In this project, we create a model to detect fake banknotes using labelled data containing the characteristics of genuine and fake banknotes and a Logistic Regression model.

📉 Dataset

This project was completed as a part of the Data Analyst nanodegree displayed by Openclassrooms. The dataset is therefore provided by the platform as a part of the program.

📒 Repository

The repository is available on GitHub. It describes how to apply a Logistic Regression Model using the following steps:

Exploratory Data Analysis (EDA)

Univariate and Bivariate Analysis.
Handling outliers.
Data Visualizations supported by MatplotLib.

Principal Component Analysis (PCA)

Scree Plot Analysis.
Loadings Plots.
Scores Plots.
Selection of the principal components.

Logistic Regression

Train and Apply a logistic regression model to detect fake banknotes using their dimensions.
Performances Analysis.

🎯 Key take-away

Selection of the explanatory variables

We use the univariate analysis to spot the most relevant variables to discriminate the banknotes.

✅ We can see on the plots above that the distribution for margin and length looks slightly different whether or not, the banknote is genuine. Which mean that this variables are useful to detect the fraud. Whereas the distributions of the variables height and diagonal for the fake and genuine banknotes are overlapping - meaning that these parameters are not relevant for the model.

We can complete the selection with a correlation analysis to detect the variables the most highly correlated to the label - and by extension, remove the ones not correlated.

✅ We can see for example, that the coefficient of correlation between the feature diagonal and the label column “is_genuine” is very low. It indicates that the variable diagonal is not relevant to find out if a banknote is genuine or not.

Handling the outliers

The distributions are skewed which may indicate the presence of outliers. This point is confirm by using box-plots. Often, machine learning modeling can be improved by understanding, handling or removing the outlier values.

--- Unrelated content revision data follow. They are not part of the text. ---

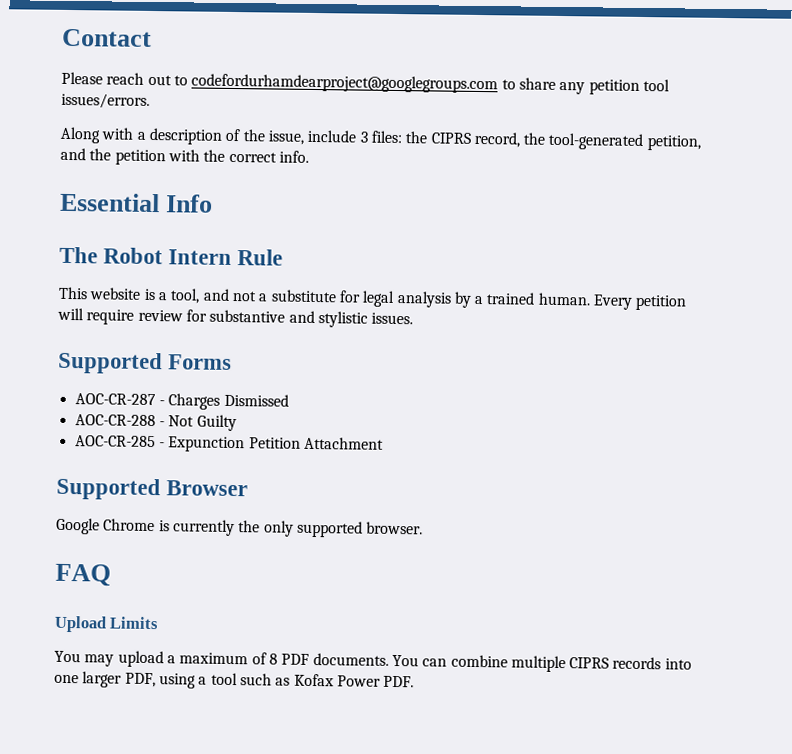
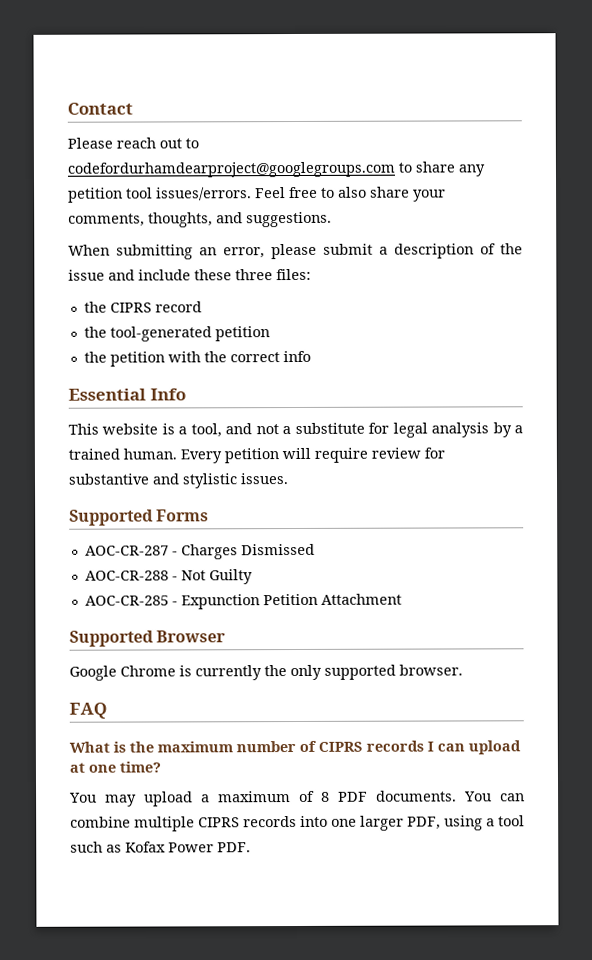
- Please reach out to codefordurhamdearproject@googlegroups.com to share any petition tool issues/errors.
- Along with a description of the issue, include 3 files: the CIPRS record, the tool-generated petition, and the petition with the correct info.
+ Please reach out to codefordurhamdearproject@googlegroups.com to share any petition tool issues/errors. Feel free to also share your comments, thoughts, and suggestions.
+ When submitting an error, please submit a description of the issue and include these three files:
+ the CIPRS record
+ the tool-generated petition
+ the petition with the correct info
- The Robot Intern Rule
- Upload Limits
+ What is the maximum number of CIPRS records I can upload at one time?

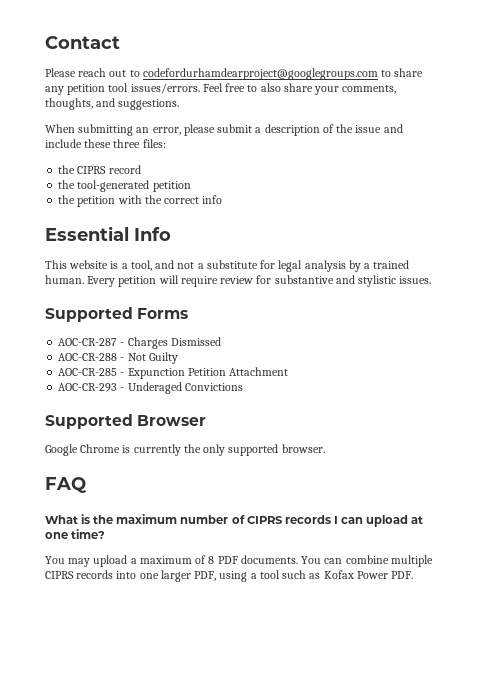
+ AOC-CR-293 - Underaged Convictions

One method for removing the outliers when the data are following a Gaussian-like distribution, consist of using a threshold = 3 Standard Deviation. A value that falls outside of 3 standard deviations from the mean is part of the distribution, but it is an unlikely or rare event. This is a common cut-off in practice for identifying outliers in a Gaussian or Gaussian-like distribution. For smaller samples of data, perhaps a value of 2 standard deviations (95%) can be used, and for larger samples, perhaps a value of 4 standard deviations (99.9%) can be used. Another method if the data are not normal or not normal enough to treat it as being drawn from a Gaussian distribution, consist of using the InterQuartile Range (IQR). The IQR is calculated as the difference between the 75th and the 25th percentiles of the data and defines the box in a box and whisker plot. The IQR can be used to identify outliers by defining limits on the sample values that are a factor k of the IQR below the 25th percentile or above the 75th percentile. The common value for the factor k is the value 1.5. A factor k of 3 or more can be used to identify values that are extreme outliers or “far outs” when described in the context of box and whisker plots source.

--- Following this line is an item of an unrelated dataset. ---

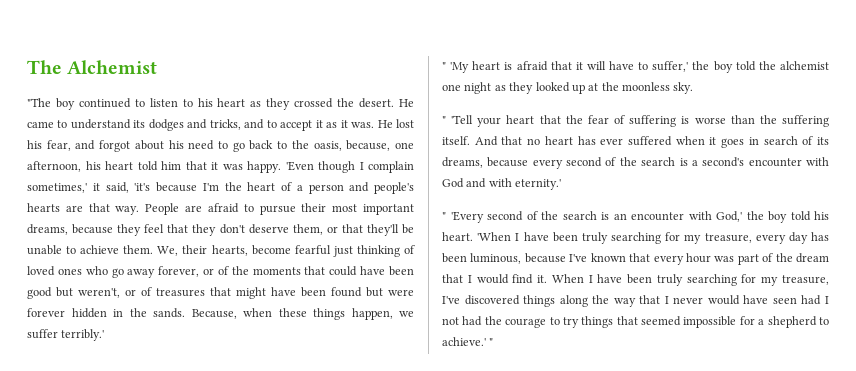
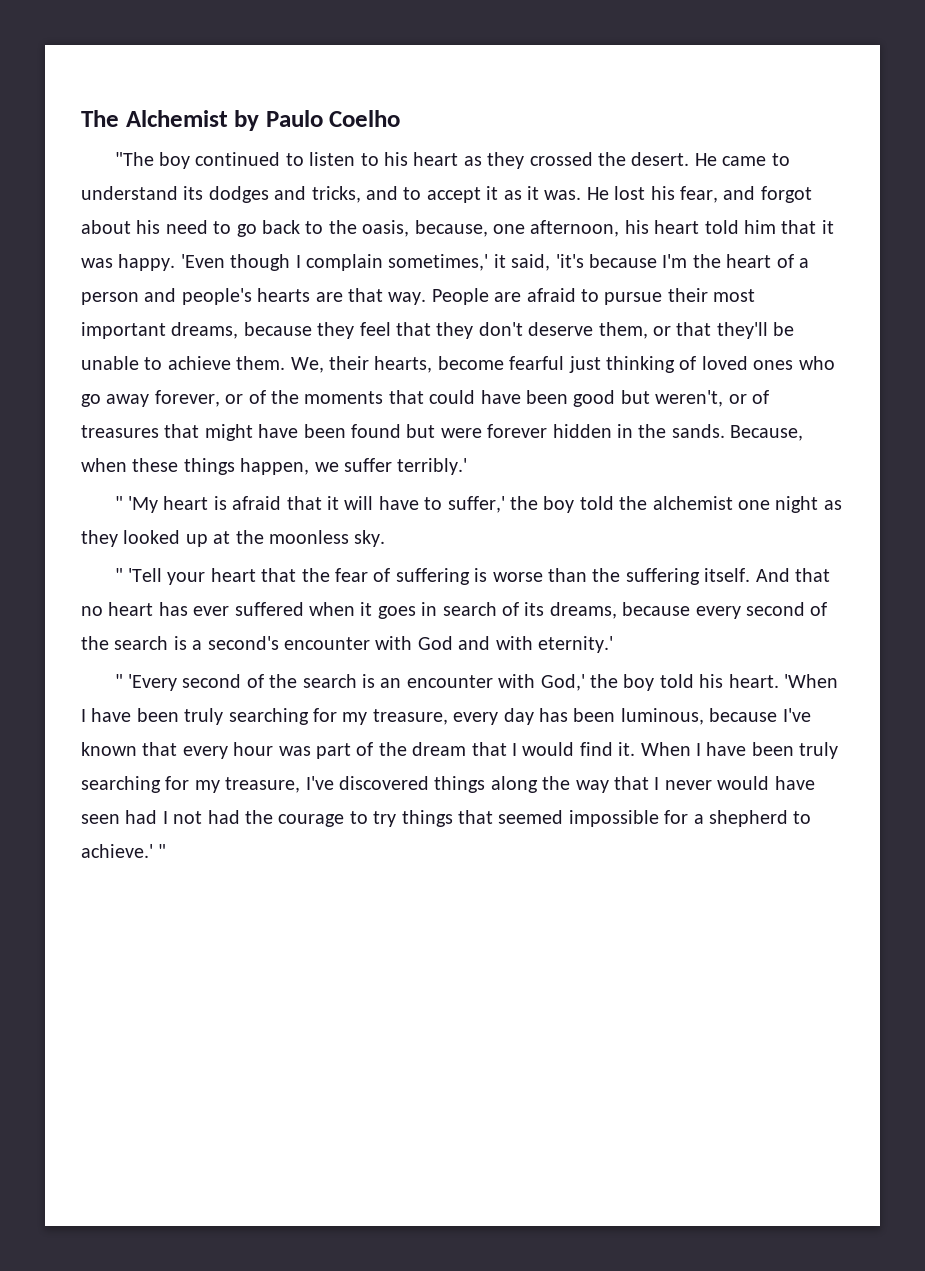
- The Alchemist
+ The Alchemist by Paulo Coelho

# Return a dataframe containing the outliers based on the quantile method
def get_outliers(df):
    Q1 = df.quantile(0.25)
    Q3 = df.quantile(0.75)
    IQR = Q3 - Q1
    df_out = df[((df < (Q1 - 1.5 * IQR)) |(df > (Q3 + 1.5 * IQR))).any(axis=1)] 
    
    return df_out

✅ Having outliers on the fake banknotes is something we could expect as by definition these banknotes are not genuine so not standardized. To the contrary, having outliers on the genuine banknotes is not normal. Banknotes are supposed to follow a rigourous standard in terms of dimensions. They could be due to a measurement error or a data entry error. Considering this, we suggest to keep the outliers on the fake set and remove them from the genuine set.

Dimensionality Reduction

In the Exploratory Data Analysis (EDA), we have seen that some features might be correlated to one another. A robust model is a simple model, which means that we want to keep only the necessary information by removing redundancy. For that purpose, we will perform a principal component analysis (PCA) to reduce the dimension of the features. The main idea behind PCA is that most of the variance hold in high-dimensional data can be captured in a lower-dimensional subset composed by few principal components. Reducing the dimension is therefore based on choosing the right number of principal components to retain.

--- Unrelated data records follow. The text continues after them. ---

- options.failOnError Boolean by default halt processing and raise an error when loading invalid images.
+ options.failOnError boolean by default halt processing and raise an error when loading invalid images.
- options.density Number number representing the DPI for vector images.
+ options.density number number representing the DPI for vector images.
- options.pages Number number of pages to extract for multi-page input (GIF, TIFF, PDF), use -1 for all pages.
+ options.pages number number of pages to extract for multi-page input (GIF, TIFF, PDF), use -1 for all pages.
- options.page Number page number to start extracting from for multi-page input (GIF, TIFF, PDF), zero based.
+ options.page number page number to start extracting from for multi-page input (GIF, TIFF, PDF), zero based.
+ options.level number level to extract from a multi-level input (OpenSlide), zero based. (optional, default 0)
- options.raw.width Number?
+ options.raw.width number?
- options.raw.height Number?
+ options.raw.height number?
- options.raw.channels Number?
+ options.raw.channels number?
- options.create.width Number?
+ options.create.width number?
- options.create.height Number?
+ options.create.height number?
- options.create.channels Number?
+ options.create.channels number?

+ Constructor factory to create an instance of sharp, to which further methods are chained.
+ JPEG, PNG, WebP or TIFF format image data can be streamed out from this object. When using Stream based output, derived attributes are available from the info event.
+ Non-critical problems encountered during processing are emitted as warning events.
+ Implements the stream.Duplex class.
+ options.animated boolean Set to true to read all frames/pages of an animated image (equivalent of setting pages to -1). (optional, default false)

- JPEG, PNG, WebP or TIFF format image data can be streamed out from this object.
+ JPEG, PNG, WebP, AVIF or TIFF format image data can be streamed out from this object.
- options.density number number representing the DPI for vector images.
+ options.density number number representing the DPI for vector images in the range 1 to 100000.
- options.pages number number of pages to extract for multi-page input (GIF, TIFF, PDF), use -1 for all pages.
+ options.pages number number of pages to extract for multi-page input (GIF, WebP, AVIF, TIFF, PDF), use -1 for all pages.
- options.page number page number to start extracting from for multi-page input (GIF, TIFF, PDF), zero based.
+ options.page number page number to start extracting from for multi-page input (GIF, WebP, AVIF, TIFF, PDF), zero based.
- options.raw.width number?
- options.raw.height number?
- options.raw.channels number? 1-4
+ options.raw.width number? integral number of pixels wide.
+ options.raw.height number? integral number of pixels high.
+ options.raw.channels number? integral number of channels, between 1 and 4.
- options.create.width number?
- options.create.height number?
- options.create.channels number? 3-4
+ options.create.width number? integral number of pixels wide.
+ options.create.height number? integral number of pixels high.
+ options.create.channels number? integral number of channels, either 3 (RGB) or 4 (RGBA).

A scree plot displays how much variance each principal components (PCs) captures from the data. It is a good visualization to check wether or not the PCA worked well. Ideally, the 1st component will capture the most variance, then the second one, and so on. The y axis is eigenvalues, which essentially stand for the amount of variance explained.

✅ The first two components capture about 74% of the variance which is pretty low. To select the number of PC to keep, in that case, we could use these rules of thumbs:

Pick PCs with eigenvalues of at least 10%.
The selected PCs should be able to describe at least 82% of the variance.
Based on the scree plot, we decide to keep the first 3 components as they capture about 90% of the variance which is good.

blog.bioturing.com/

stats.stackexchange

We need to keep the first 3 PCs to hit 90% of the variance explained on the dataset.

Classification

We have selected our 3 principal components, we can now move on to the next and final part, which consists of creating a predictive model to detect the fake banknotes. The problem we want to solve is a binary classification and the dataset is labelled so this is a supervised problem. The size of the dataset is relatively small and the main focus is to be accurate (Remember: we want to detect fake banknotes). Therefore, Logistic Regression is especially indicated for this case-study.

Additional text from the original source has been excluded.